Once in Nyasaland, he travelled widely within the country and became sympathetic to the independence movement. He represented several nationalists in their trials following their arrests during the State of Emergency in March 1959. He was also a member of the Church of Central African Presbyterian, which he joined in 1959. In 1960 his employment contract expired and he returned to Scotland. However, Hastings Banda invited him back to Nyasaland in 1961 to run in the general elections that year. Although Banda initially asked Cameron to run in the Blantyre constituency against Michael Hill Blackwood, Cameron requested that he be given a seat with a realistic chance of winning, and was instead nominated in the Soche constituency, where he ran as a pro-Malawi Congress Party independent. Cameron succeeded in winning one of the eight seats on the higher roll (largely reserved for European and Asian voters), and was appointed Minister of Works and Transport, later becoming Minister of Transport and Communications.

In the 1964 elections Cameron was re-elected, the only European to be elected as an MCP candidate. Following the elections, he was appointed Minister of Works, and was the only European member of the first post-independence cabinet.

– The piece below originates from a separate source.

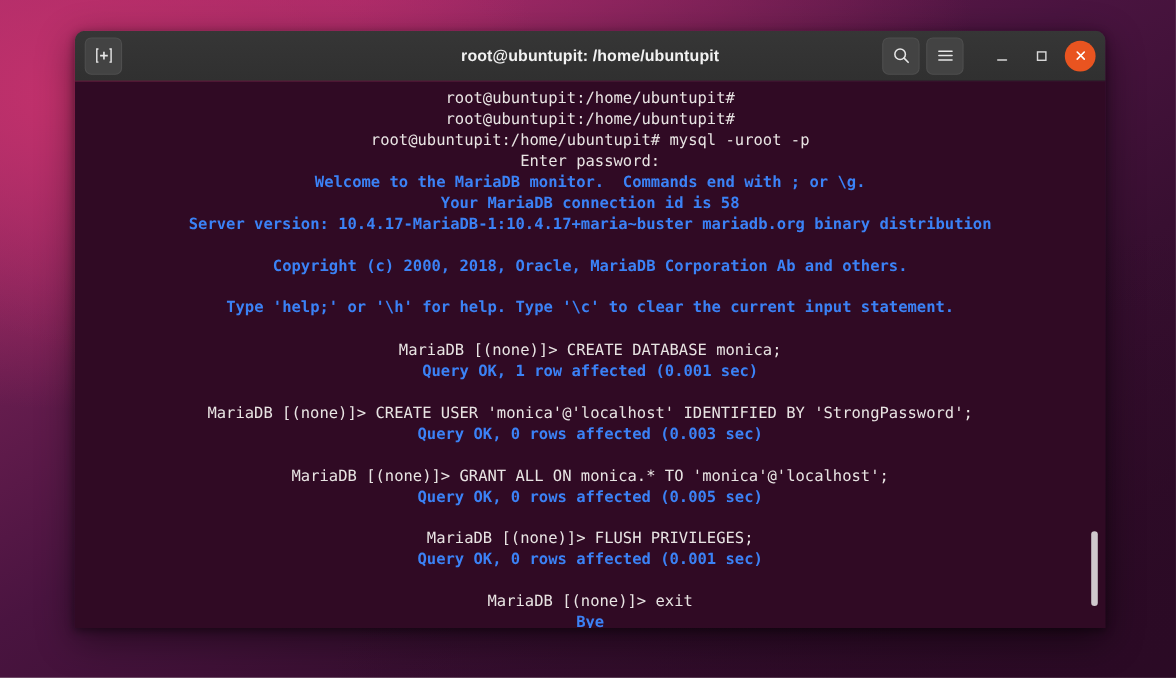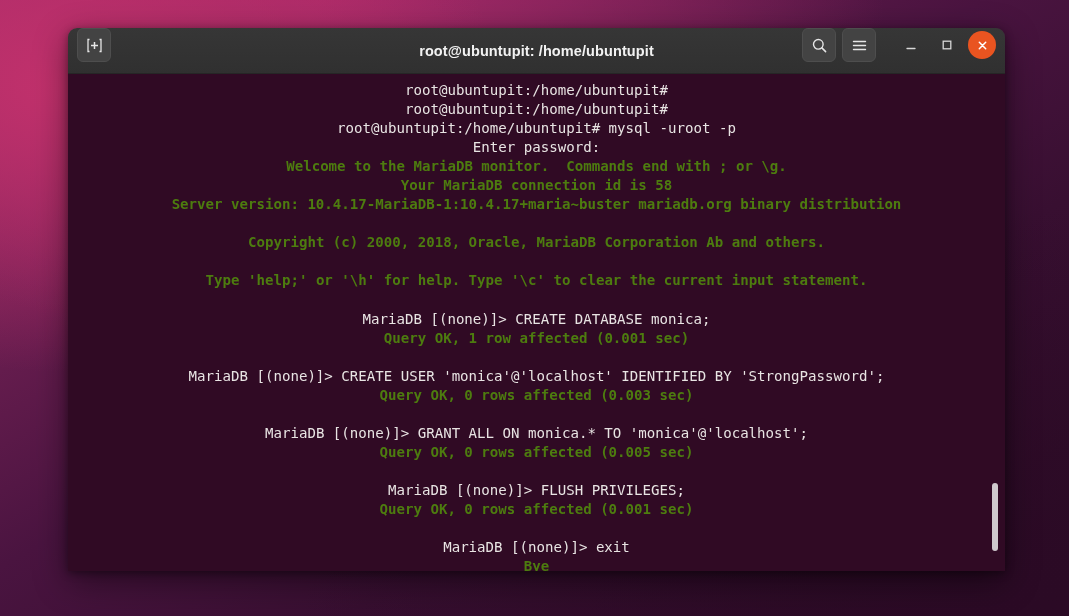"root@ubuntupit: /home/ubuntupit" #title-bar { align-items: flex-start -> center }
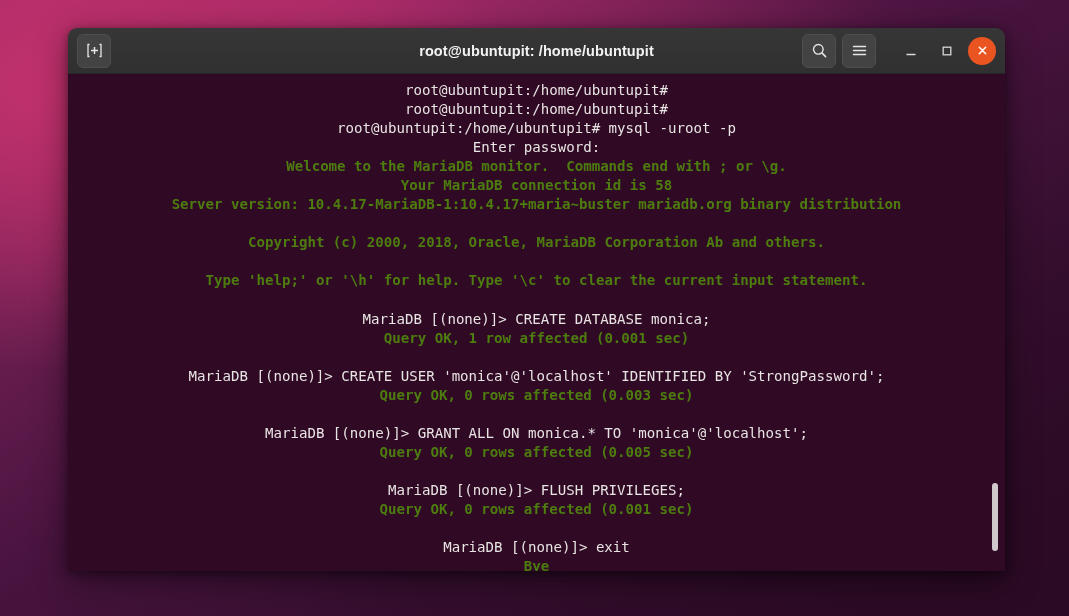"Welcome to the MariaDB monitor." .bold { color: #4d7c0f -> #3b82f6 }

However, on 29 July 1964 Cameron resigned from the cabinet, the first of several resignations and dismissals that led to the Cabinet Crisis. His resignation was a protest against Banda seeking to reintroduce preventative detention, which he had previously criticised the British authorities for using. Banda offered Cameron's portfolio to Peter Moxon, but Moxon refused to take as he also opposed the detention measures. In late August Cameron was contacted by Minister of Labour Willie Chokani, who told him that Banda had resigned and Cameron was included in the new government to be sworn in the following day. However, as he was about to travel to Zomba, Cameron heard on the radio that Banda would not be resigning.

Cameron subsequently returned to legal practice, and represented former Minister of Education Henry Masauko Blasius Chipembere in a high court case against Banda. However, this resulted in him having to leave Malawi in November 1964 for his own safety, and he returned to Scotland to continue working as a lawyer, establishing his own practice in Irvine.

After multi-party politics was reintroduced to Malawi in the 1990s, Cameron was invited to become the Honorary Consul of Malawi in Scotland by new President Bakili Muluzi. In 2017 he was invited by the President to celebrate the anniversary of Malawi's independence exactly 60 years after he had arrived. He was the only surviving member of Malawi's first cabinet.